Re: profiling connection overhead

From: Robert Haas <robertmhaas(at)gmail(dot)com>
To: Tom Lane <tgl(at)sss(dot)pgh(dot)pa(dot)us>
Cc: Bruce Momjian <bruce(at)momjian(dot)us>, Andres Freund <andres(at)anarazel(dot)de>, pgsql-hackers(at)postgresql(dot)org, Heikki Linnakangas <heikki(dot)linnakangas(at)enterprisedb(dot)com>
Subject: Re: profiling connection overhead
Date: 2010-11-28 23:23:09
Message-ID: AANLkTinkK-X5mCmW+MJzxGiJ9MO8EEc5GgmYBPHnOUJJ@mail.gmail.com
Views: Raw Message | Whole Thread | Download mbox | Resend email
Thread:
Lists: pgsql-hackers

On Sun, Nov 28, 2010 at 3:53 PM, Tom Lane <tgl(at)sss(dot)pgh(dot)pa(dot)us> wrote:
> Robert Haas <robertmhaas(at)gmail(dot)com> writes:
>> The more general issue here is what to do about our
>> high backend startup costs.  Beyond trying to recycle backends for new
>> connections, as I've previous proposed and with all the problems it
>> entails, the only thing that looks promising here is to try to somehow
>> cut down on the cost of populating the catcache and relcache, not that
>> I have a very clear idea how to do that.
>
> One comment to make here is that it would be a serious error to focus on
> the costs of just starting and stopping a backend; you have to think
> about cases where the backend does at least some useful work in between,
> and that means actually *populating* those caches (to some extent) not
> just initializing them.  Maybe your wording above was chosen with that
> in mind, but I think onlookers might easily overlook the point.

I did have that in mind, but I agree the point is worth mentioning.
So, for example, it wouldn't gain anything meaningful for us to
postpone catcache initialization until someone executes a query.
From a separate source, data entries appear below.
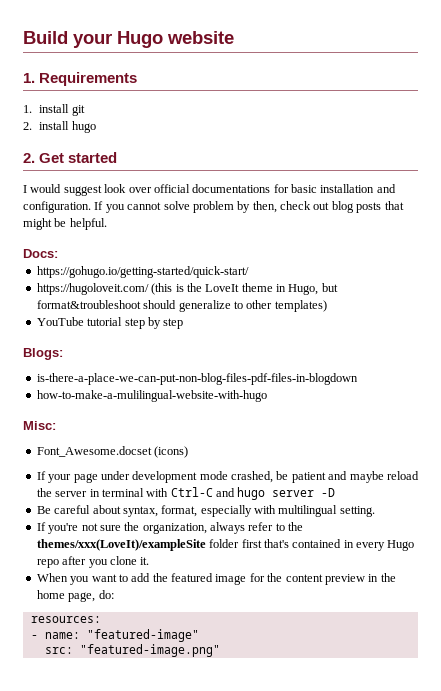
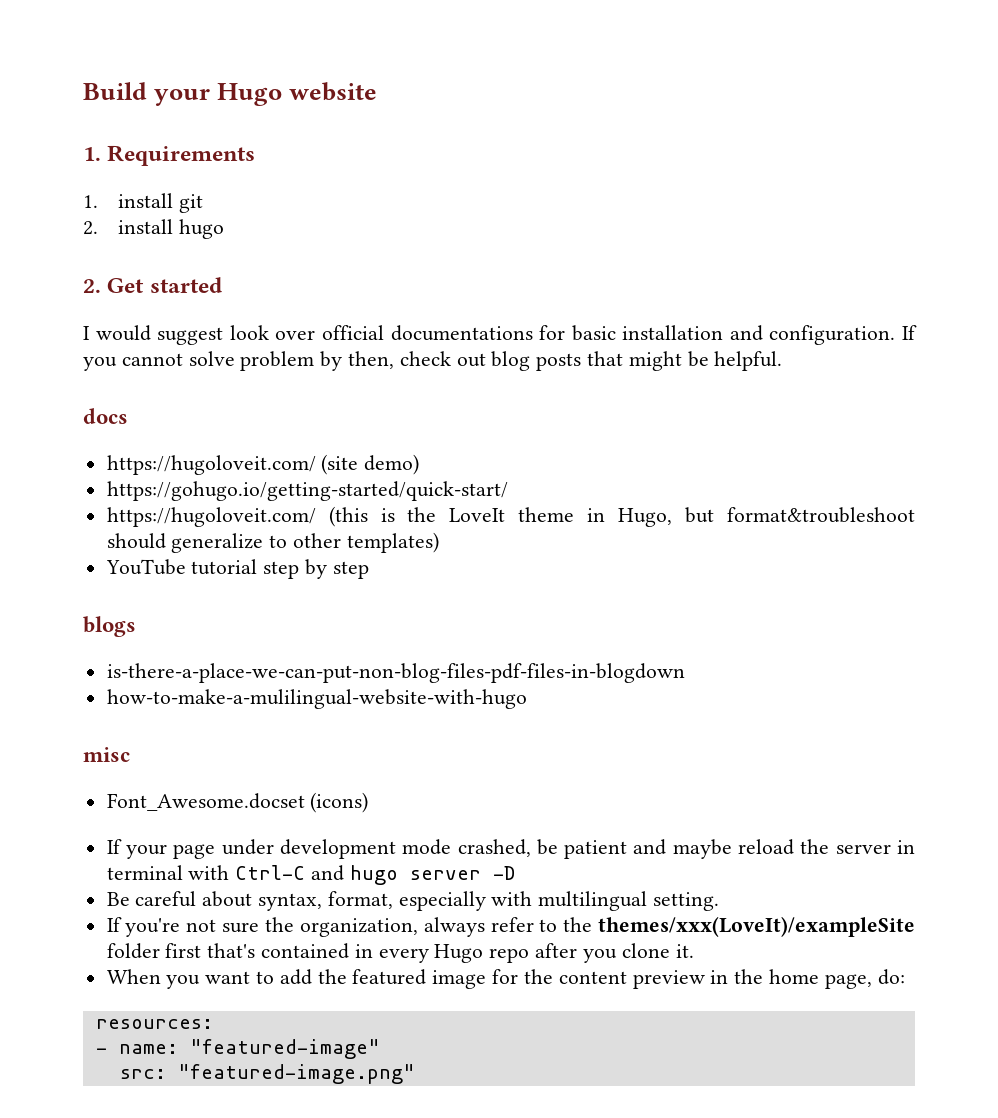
[23,249,58,258] Docs: -> [83,408,128,424] [106,454,420,475] docs // https://hugoloveit.com/ (site demo)
[23,348,63,360] Blogs: -> [83,616,136,637] blogs
[23,421,56,430] Misc: -> [83,747,130,762] misc

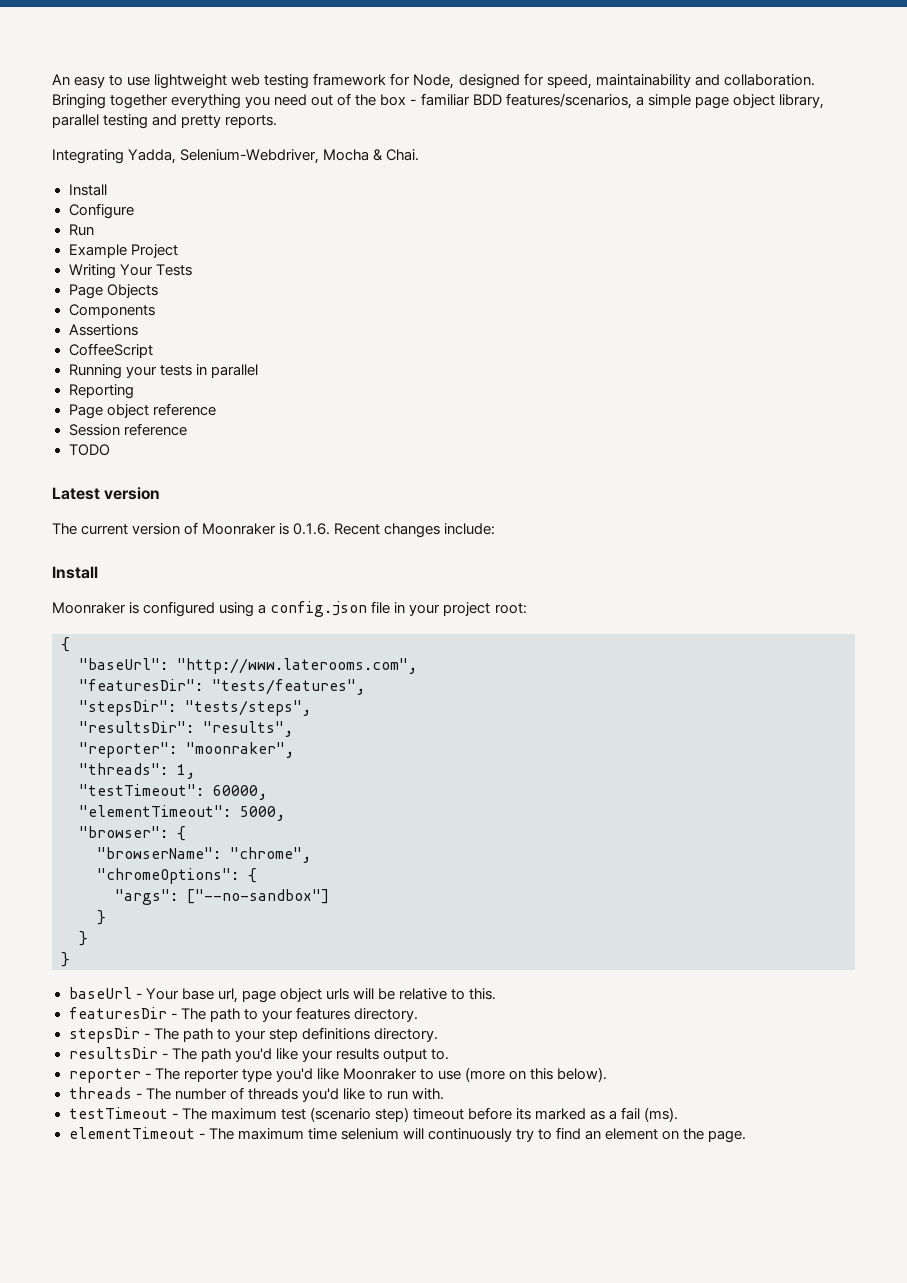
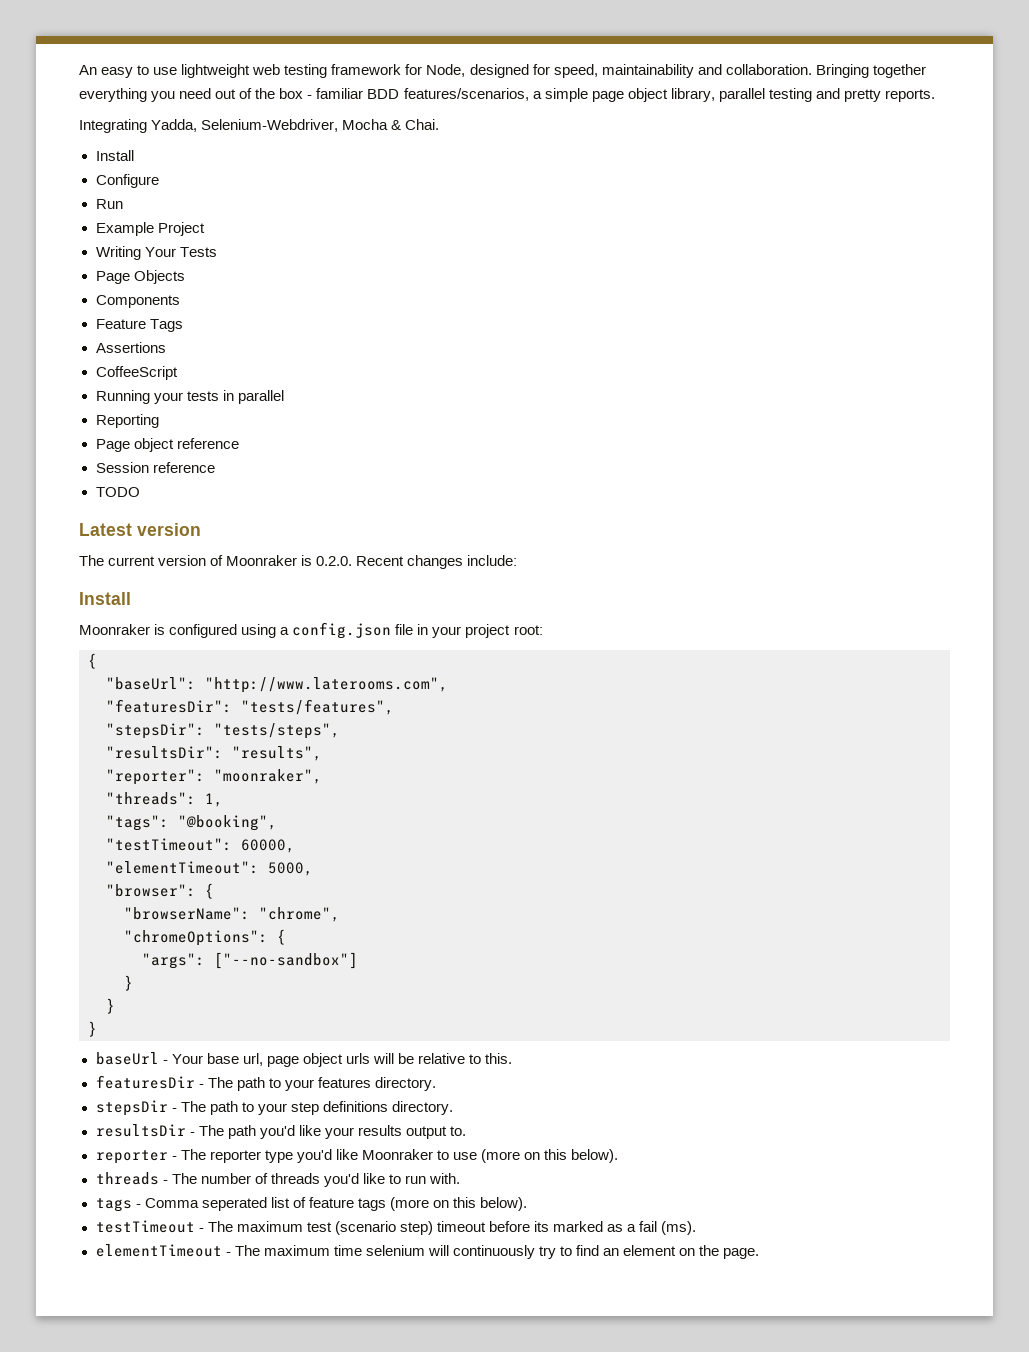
(155, 311) none -> [95,319,183,332] // Feature Tags
[293,523,331,535] 0.1.6. -> [316,556,353,566] 0.2.0.
(195, 771) none -> [106,815,277,831] // "tags": "@booking",
(445, 1094) none -> [95,1197,528,1212] // tags - Comma seperated list of feature tags (more on this below).

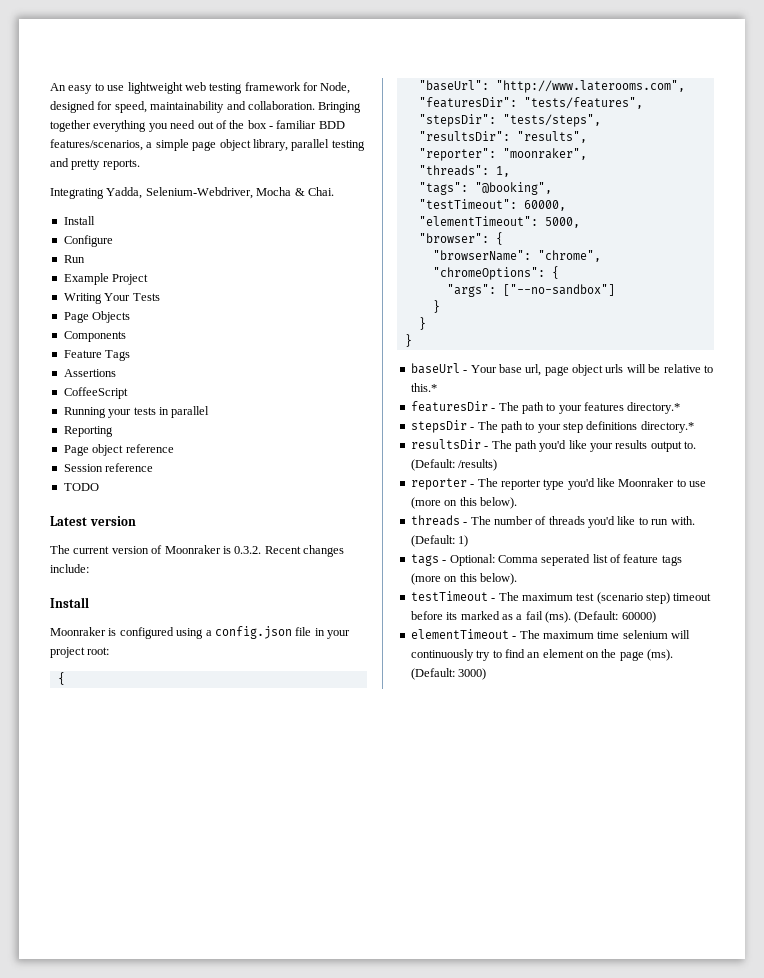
[316,556,353,566] 0.2.0. -> [234,546,262,554] 0.3.2.
[485,1053,513,1064] this. -> [410,383,437,392] this.*
[374,1077,436,1091] directory. -> [627,402,681,414] directory.*
[391,1101,453,1115] directory. -> [640,421,694,433] directory.*
(466, 1131) none -> [410,459,498,471] (Default: /results)
(461, 1178) none -> [410,535,469,547] (Default: 1)
(141, 1206) none -> [449,554,495,566] Optional:
(697, 1228) none -> [574,611,656,623] (Default: 60000)
[723,1248,760,1259] page. -> [619,649,674,661] [410,668,487,680] page (ms). (Default: 3000)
It
would improve the synthetic benchmark, but that's it.

> FWIW, today I've been looking into getting rid of the silliness in
> build_index_pathkeys whereby it reconstructs pathkey opfamily OIDs
> from sortops instead of just using the index opfamilies directly.
> It turns out that once you fix that, there is no need at all for
> relcache to cache per-index operator data (the rd_operator arrays)
> because that's the only code that uses 'em.  I don't see any particular
> change in the runtime of the regression tests from ripping out that
> part of the cached data, but it ought to have at least some beneficial
> effect on real startup time.

Wow. that's great. The fact that it simplifies the code is probably
the main point, but obviously whatever cycles we can save during
startup (and ongoing operation) are all to the good.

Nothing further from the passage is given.